# Task objective:
Your task is to transcribe all of the records exactly and leave out the pictures.

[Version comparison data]
►
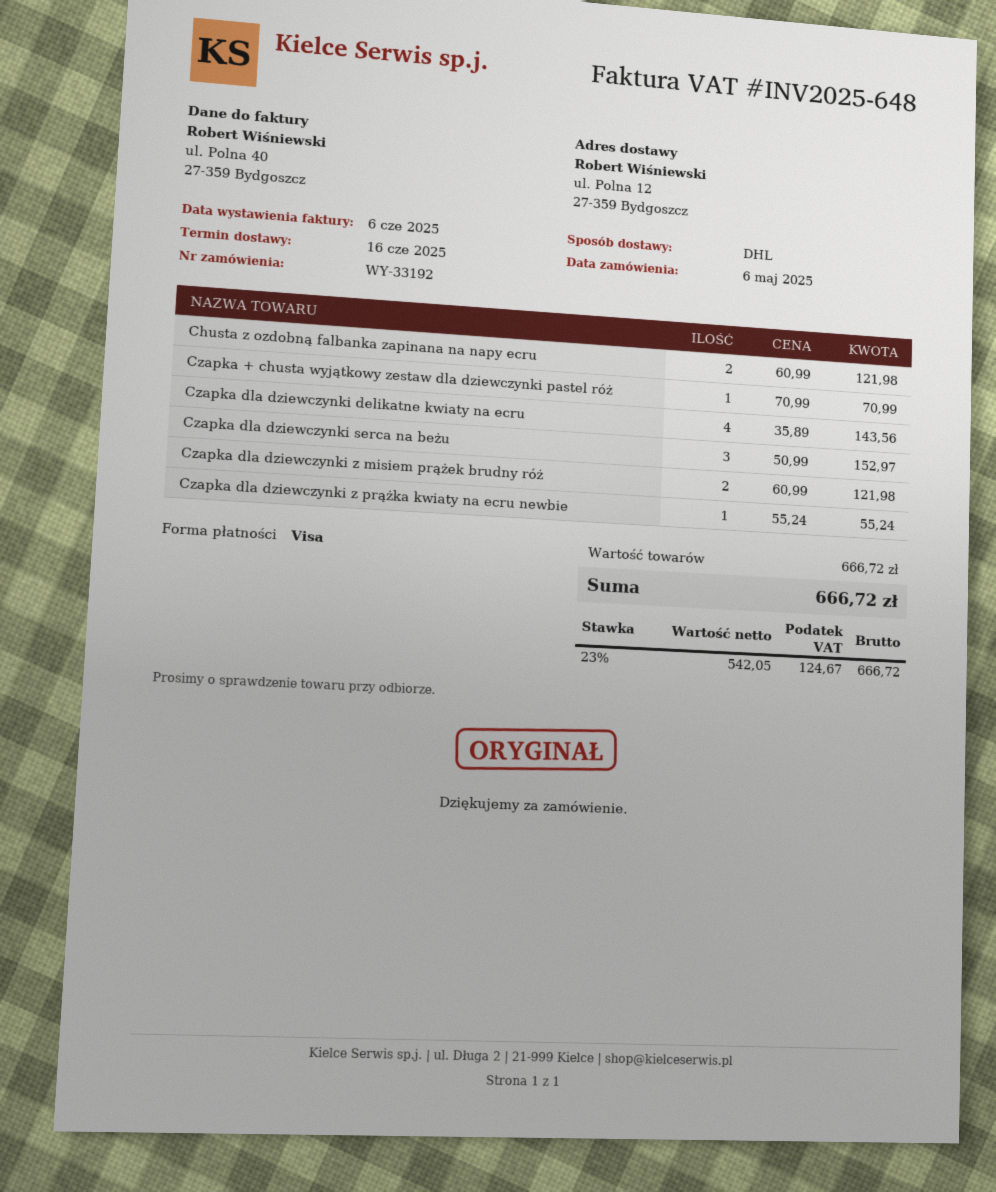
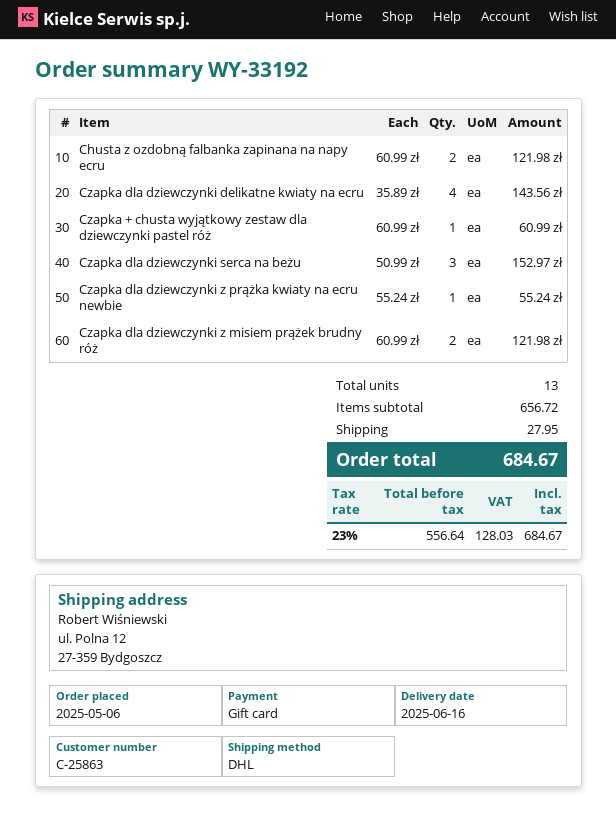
payment method: Visa -> gift card
Czapka + chusta wyjątkowy zestaw dla dziewczynki pastel róż: 1 x 70.99 = 70.99 -> 1 x 60.99 = 60.99
subtotal: 666.72 -> 656.72
shipping: none -> 27.95
net: 542.05 -> 556.64
tax: 23% = 124.67 -> 23% = 128.03
total: 666.72 -> 684.67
◄
# Task output:
payment method: Visa -> gift card
Czapka + chusta wyjątkowy zestaw dla dziewczynki pastel róż: 1 x 70.99 = 70.99 -> 1 x 60.99 = 60.99
subtotal: 666.72 -> 656.72
shipping: none -> 27.95
net: 542.05 -> 556.64
tax: 23% = 124.67 -> 23% = 128.03
total: 666.72 -> 684.67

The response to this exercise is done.